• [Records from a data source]
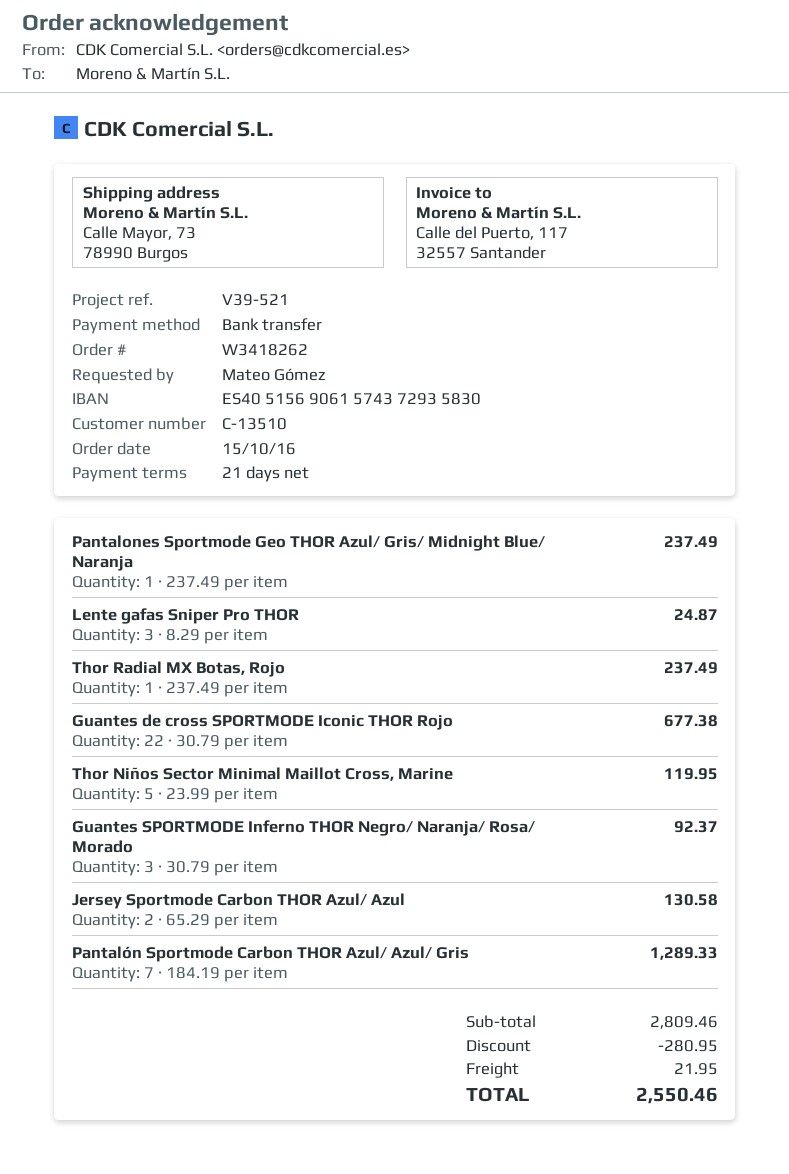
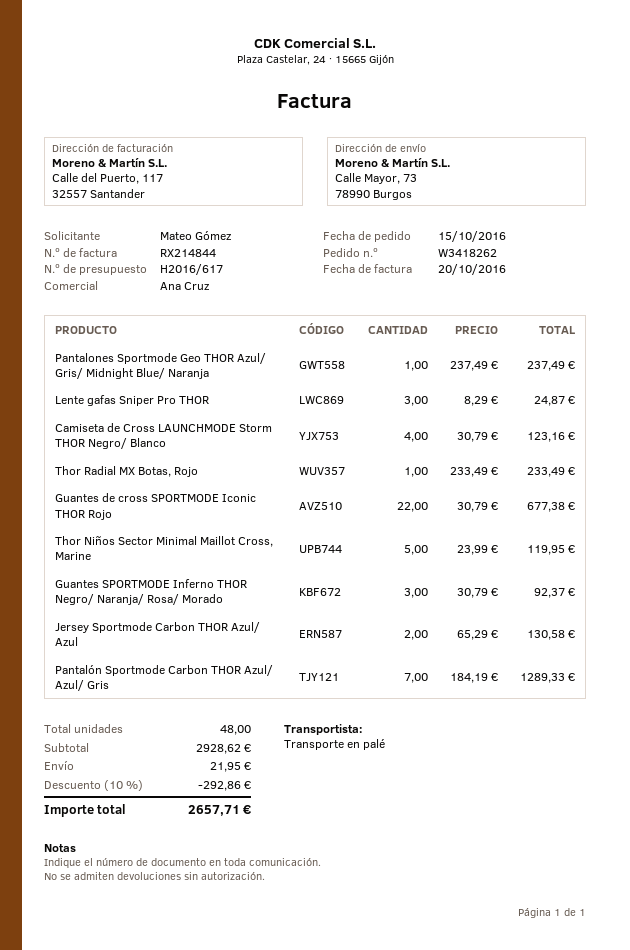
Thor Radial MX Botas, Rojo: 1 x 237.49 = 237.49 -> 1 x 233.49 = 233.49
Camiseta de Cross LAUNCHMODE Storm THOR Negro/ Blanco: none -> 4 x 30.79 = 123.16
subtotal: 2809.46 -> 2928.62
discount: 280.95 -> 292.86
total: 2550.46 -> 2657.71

---

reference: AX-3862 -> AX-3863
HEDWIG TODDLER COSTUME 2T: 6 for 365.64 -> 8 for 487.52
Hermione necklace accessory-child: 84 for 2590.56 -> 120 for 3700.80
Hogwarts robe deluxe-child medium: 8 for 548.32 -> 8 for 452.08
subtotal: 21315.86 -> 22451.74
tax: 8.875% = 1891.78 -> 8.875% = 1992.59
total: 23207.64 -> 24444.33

• [WHAT YOU NEED TO DO] Among the entries above, the line containing "HEDWIG TODDLER COSTUME", the line containing "total: 23207.64 -> 24444.33", and all lines between them are to be restated word for word; nothing else belongs in the reply.

• [ANSWER BOX]
HEDWIG TODDLER COSTUME 2T: 6 for 365.64 -> 8 for 487.52
Hermione necklace accessory-child: 84 for 2590.56 -> 120 for 3700.80
Hogwarts robe deluxe-child medium: 8 for 548.32 -> 8 for 452.08
subtotal: 21315.86 -> 22451.74
tax: 8.875% = 1891.78 -> 8.875% = 1992.59
total: 23207.64 -> 24444.33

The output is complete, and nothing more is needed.